Content revision data
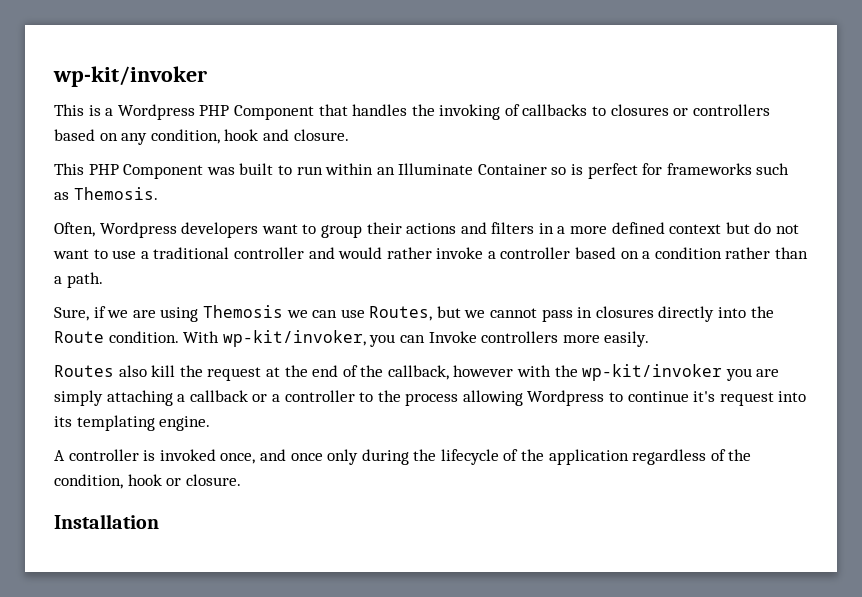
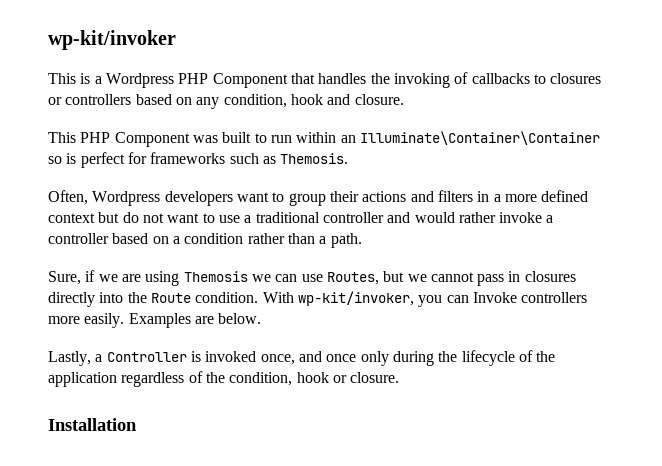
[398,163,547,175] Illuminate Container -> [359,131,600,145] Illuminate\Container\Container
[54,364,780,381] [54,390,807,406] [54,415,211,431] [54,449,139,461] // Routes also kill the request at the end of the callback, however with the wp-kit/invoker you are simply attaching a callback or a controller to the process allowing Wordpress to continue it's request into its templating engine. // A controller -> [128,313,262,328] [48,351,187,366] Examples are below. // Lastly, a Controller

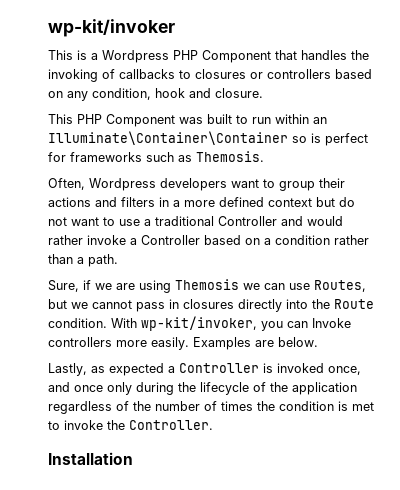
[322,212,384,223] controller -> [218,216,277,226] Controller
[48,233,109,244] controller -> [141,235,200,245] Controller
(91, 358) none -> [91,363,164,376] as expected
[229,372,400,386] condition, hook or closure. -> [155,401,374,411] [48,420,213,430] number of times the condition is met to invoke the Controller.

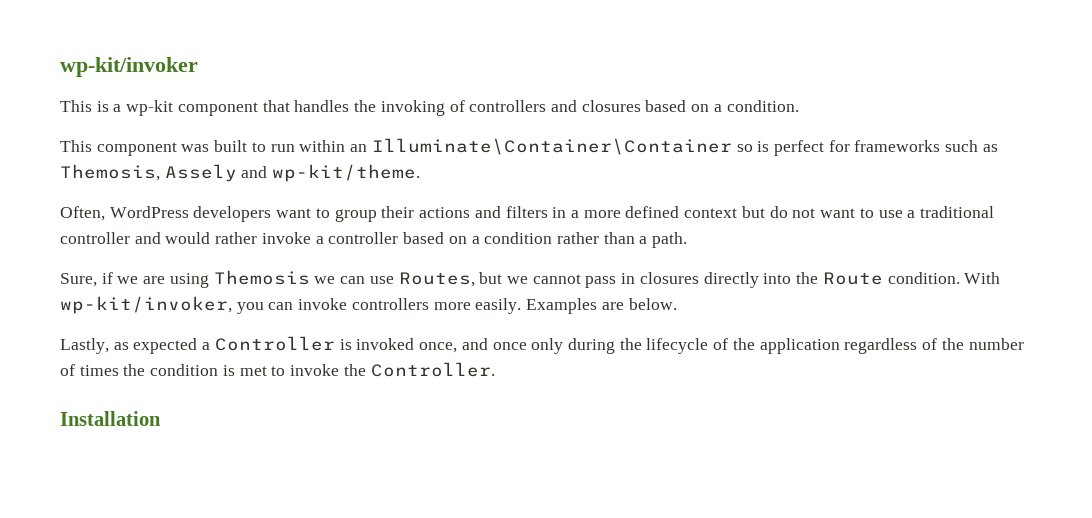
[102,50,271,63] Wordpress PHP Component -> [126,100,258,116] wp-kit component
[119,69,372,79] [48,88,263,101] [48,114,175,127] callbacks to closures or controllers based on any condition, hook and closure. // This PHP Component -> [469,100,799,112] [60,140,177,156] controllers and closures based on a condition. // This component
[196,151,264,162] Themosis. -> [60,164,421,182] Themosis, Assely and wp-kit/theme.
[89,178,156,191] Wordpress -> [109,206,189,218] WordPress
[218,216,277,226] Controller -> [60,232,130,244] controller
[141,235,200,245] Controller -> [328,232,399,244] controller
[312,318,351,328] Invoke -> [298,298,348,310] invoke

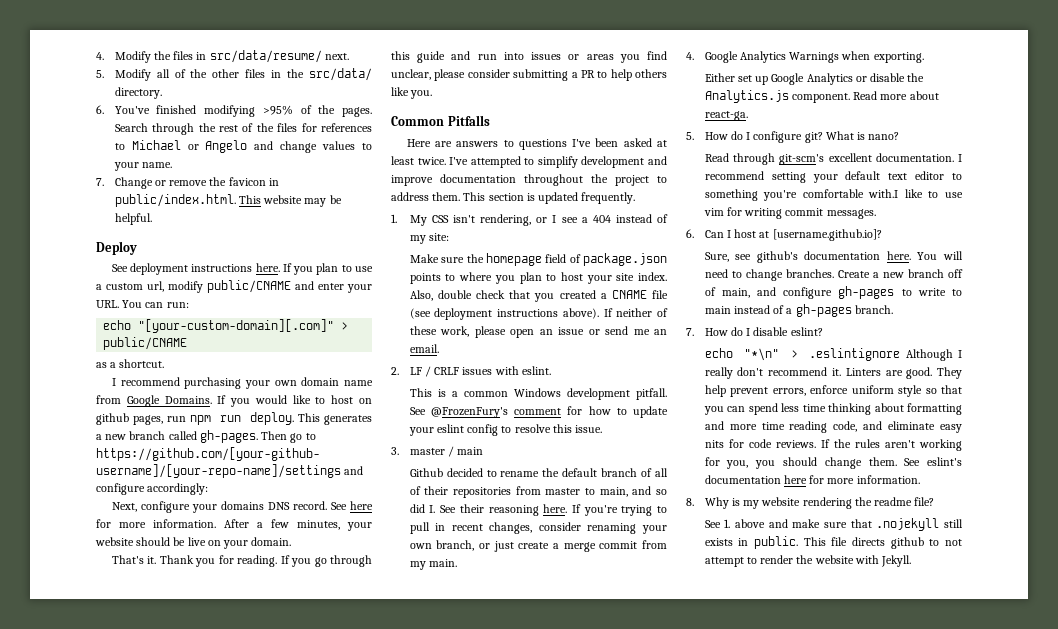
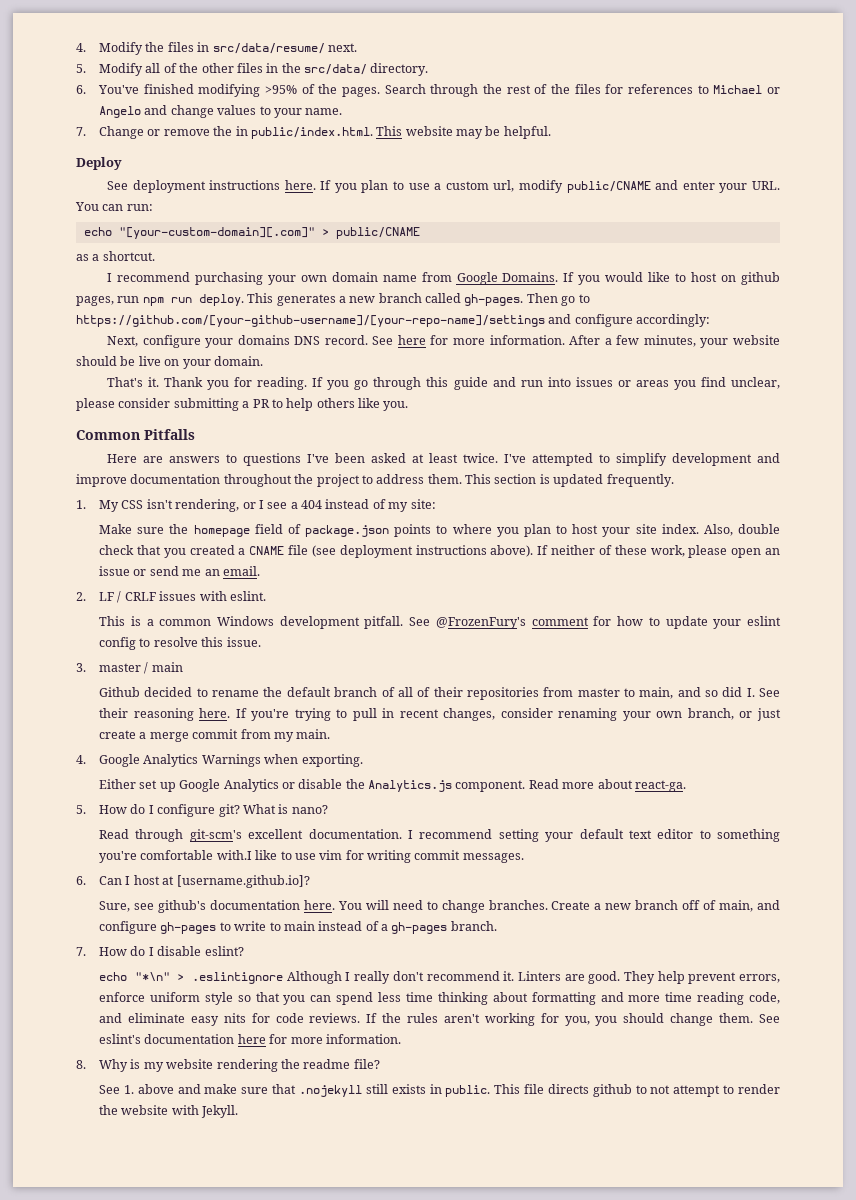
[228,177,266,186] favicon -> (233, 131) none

THE PROBLEM
For the entries, state the number of lines that include the string "condition". Add no other words.

RESPONSE BOX
2